Kiew/Lwiw/London (Reuters) – Russland hat einen neuen Anlauf für die Einrichtung von Fluchtkorridoren für Zivilsten in mehreren ukrainischen Städten angekündigt.
Dafür sei ab 08.00 Uhr eine Feuerpause geplant, teilte das Verteidigungsministerium in Moskau am Montag mit. Neben der Hauptstadt Kiew seien derartige Passagen auch für Charkiw, Mariupol und Sumy geplant. Im ganzen Land wurden die schweren Kämpfe zwischen russischer Armee und ukrainischen Truppen am zwölften Tag der Invasion fortgesetzt.
Russland komme mit den angekündigten humanitären Korridoren einem persönlichen Ersuchen des französischen Präsidenten Emmanuel Macron nach, erklärte das Verteidigungsministerium. Die russische Nachrichtenagentur RIA berichtete, der Fluchtweg für die Kiewer Bevölkerung solle nach Belarus führen, der für Charkiw nach Russland. Die Korridore für Mariupol und Sumy sollten in andere ukrainische Regionen und nach Russland führen. Die überwältigende Mehrheit der bislang rund 1,5 Millionen Menschen auf der Flucht will in westliche Länder gelangen.
Am Wochenende war zweimal die Schaffung eines humanitären Korridors für rund 200.000 Menschen aus dem umzingelten Mariupol gescheitert. Russland und die Ukraine gaben sich dafür gegenseitig die Schuld. In der Ukraine und im Westen wird befürchtet, dass die Angriffe mit Raketen und Granaten auf die Städte zunehmen werden.
Für diesen Montag ist nach Angaben des ukrainischen Unterhändlers David Arachamia eine dritte Gesprächsrunde mit Russland über eine Waffenruhe geplant. Der russische Präsident Wladimir Putin ließ am Wochenende keine Anzeichen für ein Einlenken erkennen. “Es ist zu hoffen, dass die Vertreter der Ukraine bei der geplanten nächsten Runde von Verhandlungen einen konstruktiveren Ansatz zeigen, (und) die neu entstehende Realität voll berücksichtigen”, erklärte er nach Angaben des Präsidialamtes. Russland bezeichnet sein Vorgehen als “Spezialoperation”. Ziel sei nicht die Besetzung der Ukraine, sondern die Zerstörung der militärischen Kapazitäten der Ukraine sowie die Festnahme als gefährlich eingestufter Nationalisten.
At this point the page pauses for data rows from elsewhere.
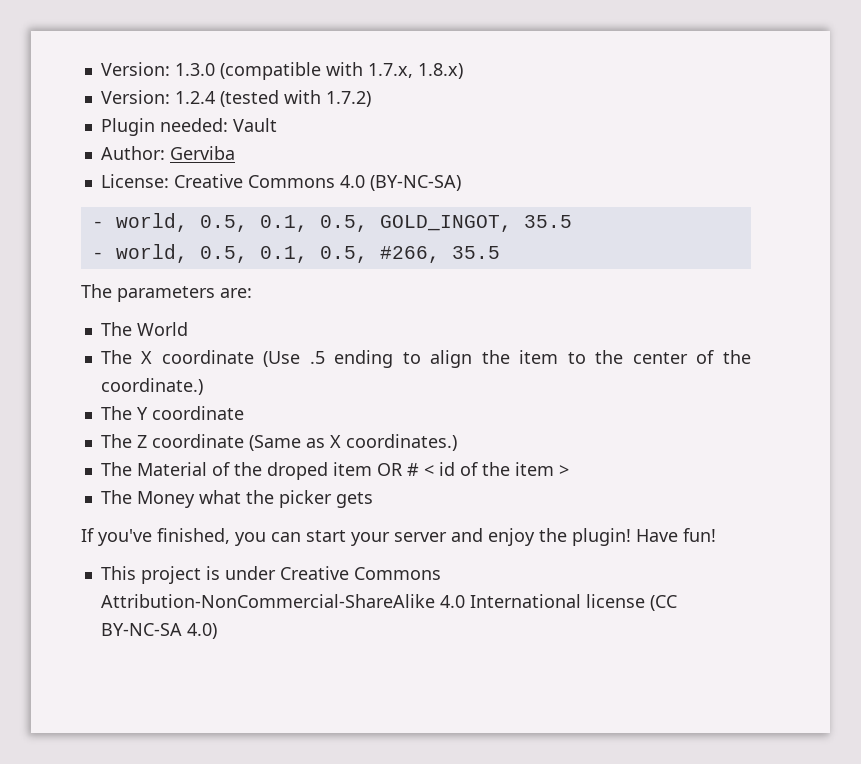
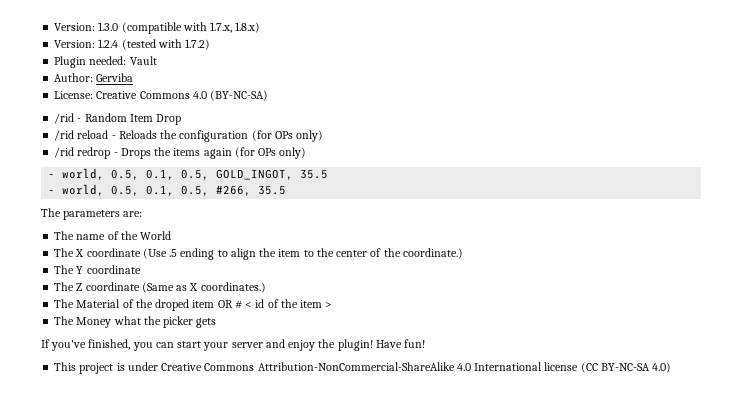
+ /rid - Random Item Drop
+ /rid reload - Reloads the configuration (for OPs only)
+ /rid redrop - Drops the items again (for OPs only)
- The World
+ The name of the World

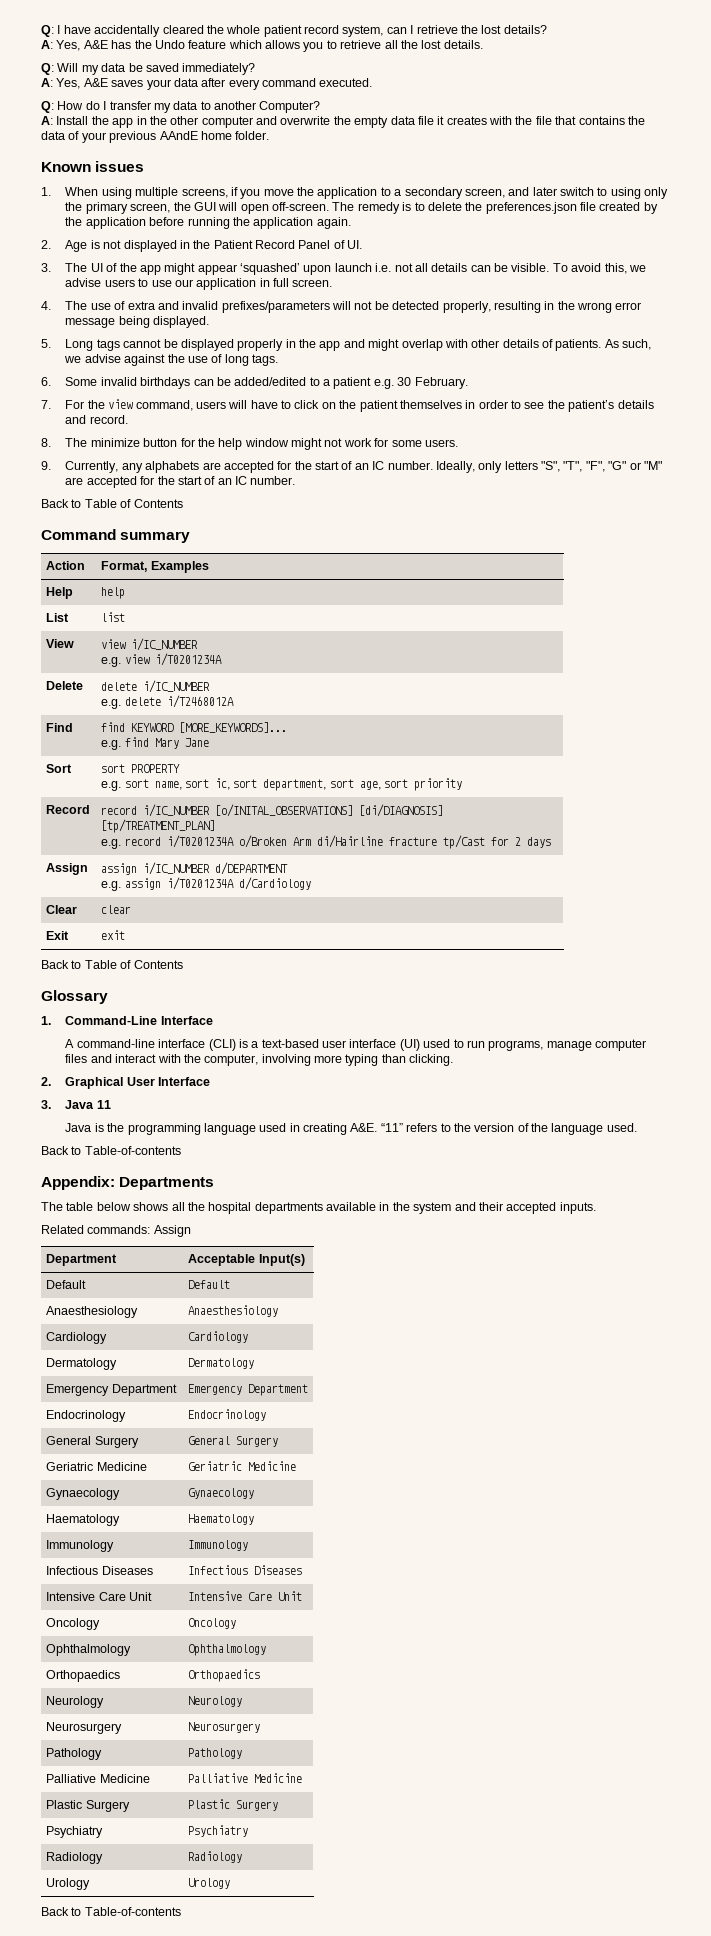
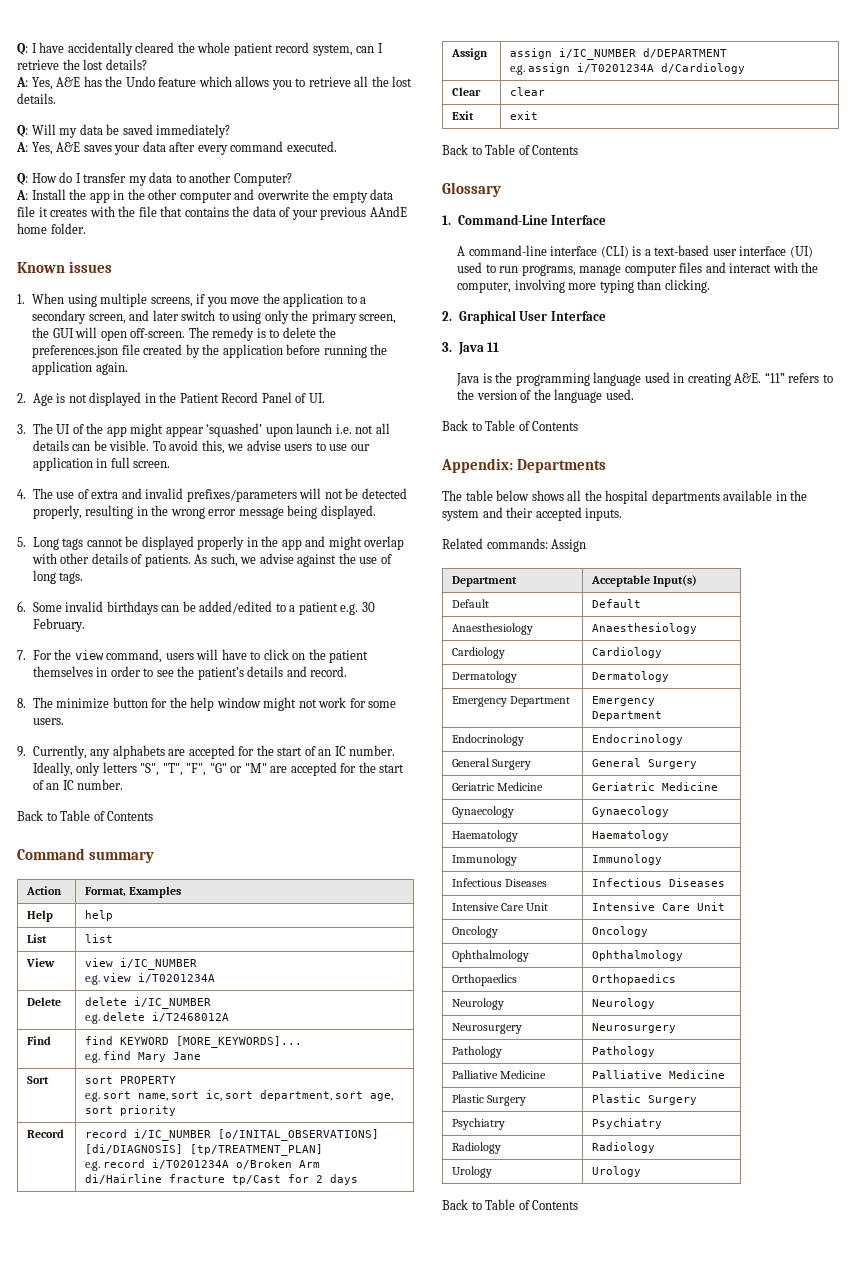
  Java is the programming language used in creating A&E. “11” refers to the version of the language used.
- Back to Table-of-contents
+ Back to Table of Contents
  Urology | Urology
- Back to Table-of-contents
+ Back to Table of Contents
Auch die Regierung in Kiew zeigte sich bislang nicht bereit, den russischen Forderungen nachzugeben.
SELENSKYJ WARNT VOR BEVORSTEHENDEN ANGRIFFEN AUF ODESSA
Am Wochenende warnte der ukrainische Präsident Wolodymyr Selenskyj vor bevorstehenden Raketenangriffe auf die Hafenstadt Odessa am Schwarzen Meer. Die russische Armee versuchte, weiter auf die Hauptstadt Kiew vorzurücken und diese einzukreisen. Britischen Geheimdienstkreisen zufolge griffen die Russen ähnlich wie in Syrien oder im Tschetschenien-Krieg dicht besiedelte Gebiete an. Der ukrainische Widerstand verzögere jedoch den Vormarsch der russischen Truppen weiter. Russland bestreitet, Zivilisten ins Visier zu nehmen.
Die Ukraine meldete, bislang seien rund 11.000 russische Soldaten getötet und 88 russische Flugzeuge und Hubschrauber abgeschossen worden. Über eigene Verluste machte die Regierung in Kiew keine Angaben. Reuters konnte die Angaben der beiden Kriegsseiten nicht überprüfen. Nach UN-Angaben sind bislang mindestens 350 Zivilisten bei den Kämpfen gestorben, Hunderte wurden verletzt.
Am Wochenende liefen auch die internationalen Bemühungen um eine Feuerpause auf Hochtouren. Israels Ministerpräsident Naftali Bennett, den die Ukraine um Vermittlung gebeten hatte, sprach am Samstag überraschend drei Stunden mit dem russischen Präsidenten in Moskau. Anschließend flog er nach Berlin zu Kanzler Olaf Scholz. Am Sonntag telefonierte er nach russischen Angaben erneut mit Putin. Mit Selenskyj sprach er nach israelischen Angaben am Wochenende drei mal. Zudem telefonierte er am Sonntag mit Scholz und mit Macron. Auch Macron und der türkische Präsident Recep Tayyip Erdogan hatten Gespräche mit Putin geführt. Ein greifbares Ergebnis der Krisendiplomatie lag zunächst jedoch nicht vor.